Etihad flight attendant Nihal Ismail serves passengers as part of a marketing campaign called Essential Abu Dhabi. Sammy Dallal / The National
Etihad flight attendant Nihal Ismail serves passengers as part of a marketing campaign called Essential Abu Dhabi. Sammy Dallal / The National
Etihad flight attendant Nihal Ismail serves passengers as part of a marketing campaign called Essential Abu Dhabi. Sammy Dallal / The National
Etihad flight attendant Nihal Ismail serves passengers as part of a marketing campaign called Essential Abu Dhabi. Sammy Dallal / The National

The best weapon in a propaganda war is the truth


  • English
  • Arabic

During my working life, I’ve taken on a variety of challenges, including those of being a political agent, an archaeologist and a woodcutter. For the most part, though, I’ve been engaged with the media – radio, television and print – or as a public relations flack. In the course of the latter, I’ve been involved with many campaigns designed to damage the image of an individual, a company or a government. My advice, when on the defensive side, has generally been that it’s a good idea to stick to the truth. If you haven’t got a good and valid story to tell, it’s better to shut up. If your defence to an attack is, however, that critics are talking a load of cobblers, then go for them. Challenge them, quick and hard.

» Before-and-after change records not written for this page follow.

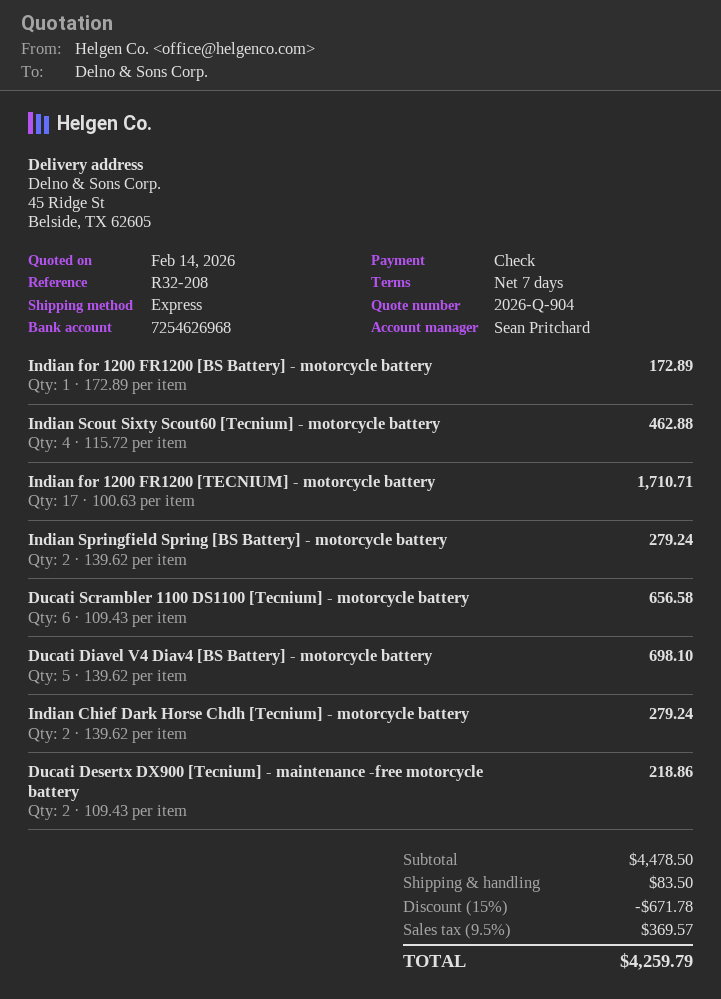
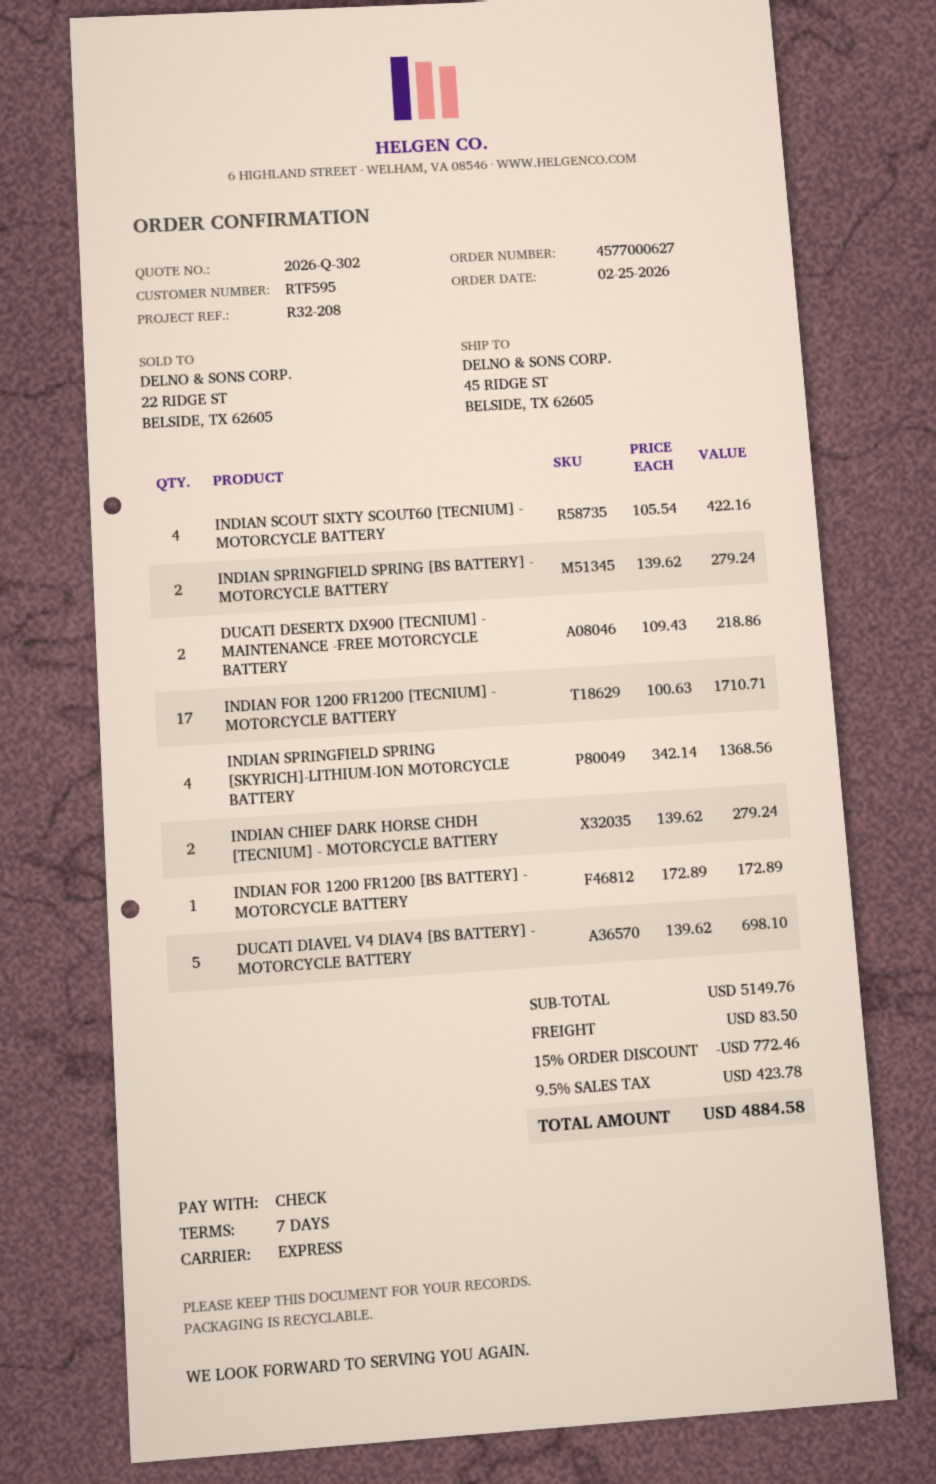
quote number: 2026-Q-904 -> 2026-Q-302
Indian Scout Sixty Scout60 [Tecnium] - motorcycle battery: 4 x 115.72 = 462.88 -> 4 x 105.54 = 422.16
Ducati Scrambler 1100 DS1100 [Tecnium] - motorcycle battery: 6 x 109.43 = 656.58 -> none
INDIAN SPRINGFIELD SPRING [SKYRICH]-LITHIUM-ION MOTORCYCLE BATTERY: none -> 4 x 342.14 = 1368.56
subtotal: 4478.50 -> 5149.76
discount: 15% = 671.78 -> 15% = 772.46
tax: 9.5% = 369.57 -> 9.5% = 423.78
total: 4259.79 -> 4884.58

I was, therefore, delighted this week to see that Etihad Airways has invited its critics from the Association of Professional Flight Attendants in the United States to come and pay a visit.

APFA recently wrote an open letter to Nicole Kidman, the public face of Etihad’s latest advertising campaign, asking her to break her connection with the airline, “because the UAE and its airlines are well known in our industry, for their discriminatory labour practices and deplorable treatment of female employees”.

I won’t repeat Etihad’s answer to APFA here – that’s received plenty of coverage. Ever since I read a horrendous story last year about how another Gulf airline, outside the UAE, was alleged to treat its employees, I have, however, tried, wherever possible, to talk to Etihad flight attendants while on long-haul flights.

It’s more pleasant standing in the galley chatting than squashed into an economy class seat, anyway, especially with a free-flowing supply of coffee or juice, and I’m always curious to know how people feel about their jobs.

Some flight attendants, male and female, are happy to talk, as long as I don’t get in the way when they’re busy. They’ve always seemed pretty normal people to me, but then I was once engaged to an attendant for a British airline.

The Etihad staff to whom I’ve spoken are well aware of the stories about that other Gulf-based airline. Indeed, one of those on my most recent flight, from Heathrow last Friday, had herself previously worked there and was delighted that she had moved. Etihad, they said, was a good employer and there was certainly no indication that they felt they were suffering from “deplorable treatment”. In fact, they seemed fairly happy to me. One had been an accountant back in Britain before joining the company – the salary, she said, was much better, though I guess it being on a tax-free status may have helped. The only gripe I could elicit from last Friday’s crew was that the bus that took them home sometimes took a while to arrive. So four of them were planning to share a taxi to get home quicker.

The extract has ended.